It may be easy to dismiss drug problems and those who cope with them when you believe that drug use is confined to the streets. However, the National Council on Alcoholism and Drug Dependence reports that more than 70 percent of those using illicit drugs and/or alcohol are successfully employed. These individuals often do very well professionally. This doesn’t mean the situation is healthy for the professionals or for the workplace. In fact, the National Clearinghouse for Alcohol and Drug Information states that companies in the United States lose about $100 billion a year due to alcohol and drug-related activities.
The Costs of Workplace Substance Abuse
Substance- and alcohol-related injuries account for more than 10 percent of work injuries that show up at the emergency room, according to a national study on alcohol-related injuries at work. In addition to these injuries, workplaces are negatively impacted in other ways.
- Increased occurrences of aggravated assault
- Higher numbers of sexual battery charges
- Decreased job performance
- Employee difficulties in concentration and focus
- Increased risk-taking behaviors
- Sales of illicit drugs and other illegal activities
The costs of drug use by employees are impacted by risks to public safety, impaired job performance, and decreased safety for both the individuals using illicit drugs and alcohol and their coworkers.
Identifying Substance Abuse
Most professionals using drugs or alcohol inappropriately try to hide their behaviors, but it is possible to recognize signs of abuse. For example, coworkers using drugs may blame others for personal failings or avoid interacting with others. Coworkers using illicit drugs may share too much information about personal issues, such as financial problems and failing relationships. They often exhibit a general decline in their personal hygiene and overall appearance. The rate of missed work generally increases steadily.
Casual drinking and casual drug use, such as marijuana, contribute to workplace problems. One study found that upper managers and first-line supervisors were more likely to inhibit productivity after holidays and weekends than other workers. This is reportedly due to drinks or drug use during the workday. The study was funded by the Robert Wood Johnson Foundation and involved researchers from Harvard and Boston University Schools of Health and seven Fortune 500 companies.
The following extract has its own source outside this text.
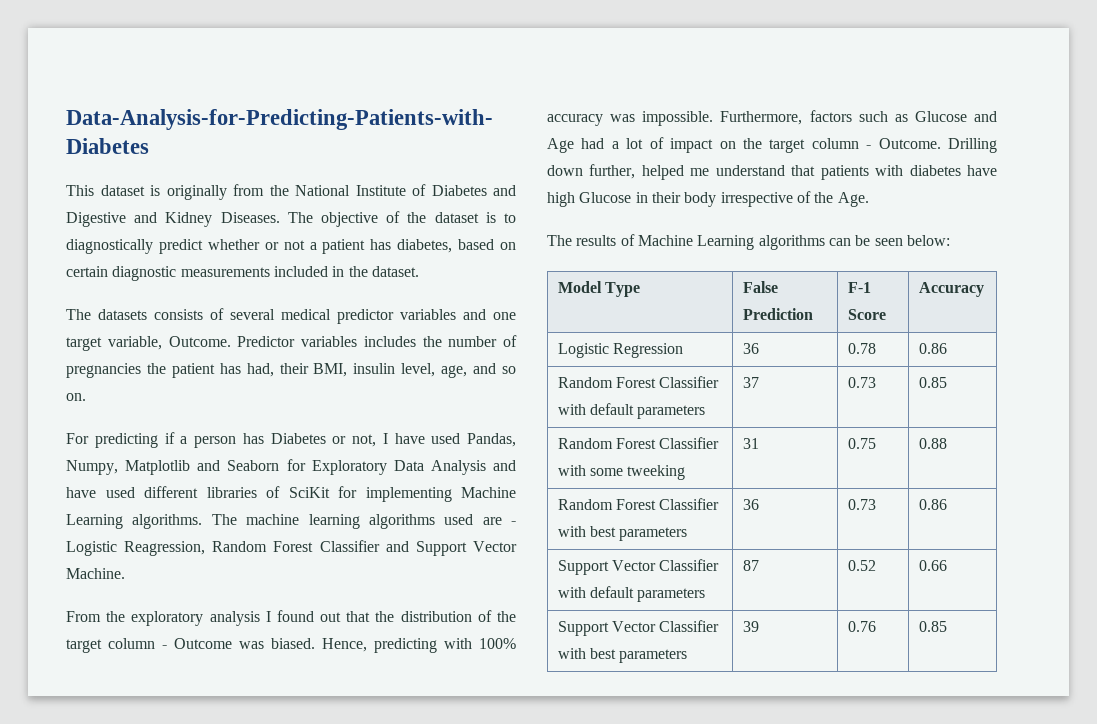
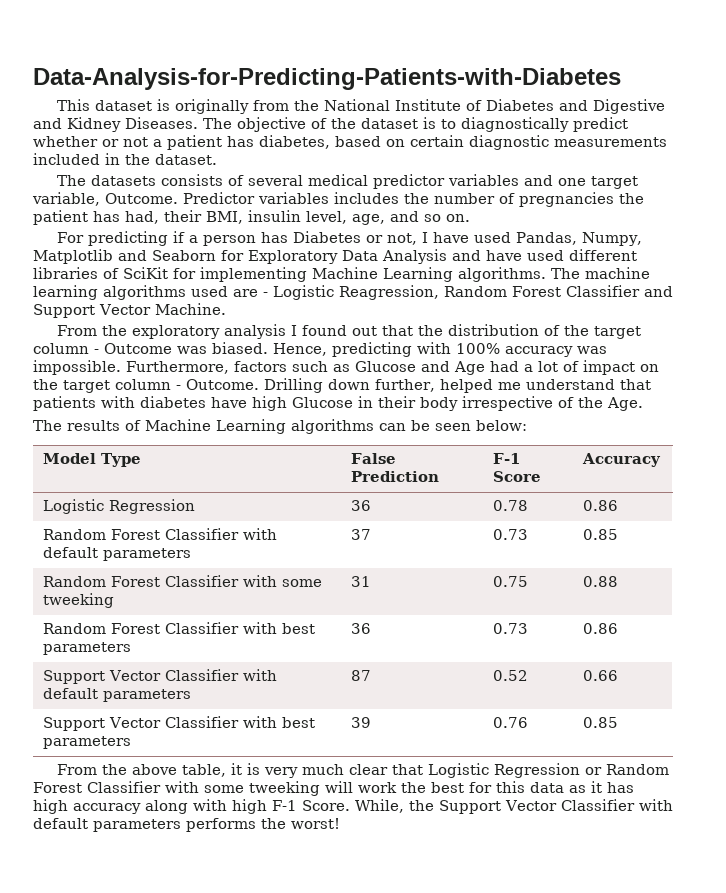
(947, 626) none -> [57,763,670,778] [33,781,634,796] [33,799,673,814] [33,818,340,832] // From the above table, it is very much clear that Logistic Regression or Random Forest Classifier with some tweeking will work the best for this data as it has high accuracy along with high F-1 Score. While, the Support Vector Classifier with default parameters performs the worst!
Preventing Substance Abuse
It’s important to acknowledge that workplace cultures affect problem-drinking and the use of drugs. Some of the factors that encourage substance abuse include a culture and acceptance of drinking or using drugs, alienation of workers, and a willingness to let substance abuse slide. When work is stressful or boring, the rate of employee drinking increases. Substance abuse has also been linked to lack of autonomy or control over work, sexual harassment, poor quality work conditions, and disrespectful behavior. Fortunately, there are many resources of employers regarding drug abuse in the workplace.
Some industries are more likely to have high rates of illicit drug use and alcohol consumption than others. Some of the top industries where drug use in the workplace are more likely include accommodations and food services, entertainment, and construction. Increased education into the factors that positively and negatively impact drug and alcohol abuse is a significant tool toward reducing problematic behaviors.
Increased supervision and low tolerance for inappropriate behaviors at work can reduce the potential for substance abuse in the workplace. When adequate supervision is in place, employees are less likely to drink or use at work. Several policies can be put in place to reduce drug use in the workplace.
- Consistent supervision
- Substance abuse education covering costs of and how to recognize abuse
- Random drug testing
- Substance abuse policies and enforcement of policies
- Availability of substance abuse treatment
Decreasing the availability of drugs and alcohol near and in the workplace is another positive way to decrease substance abuse.
Focus on Well-Being
With an eye on the well-being of individuals and the company, it is possible to decrease workplace substance abuse through education, identification, and action. With a willingness to share resources and provide treatment, employers could change or save the lives of their employees.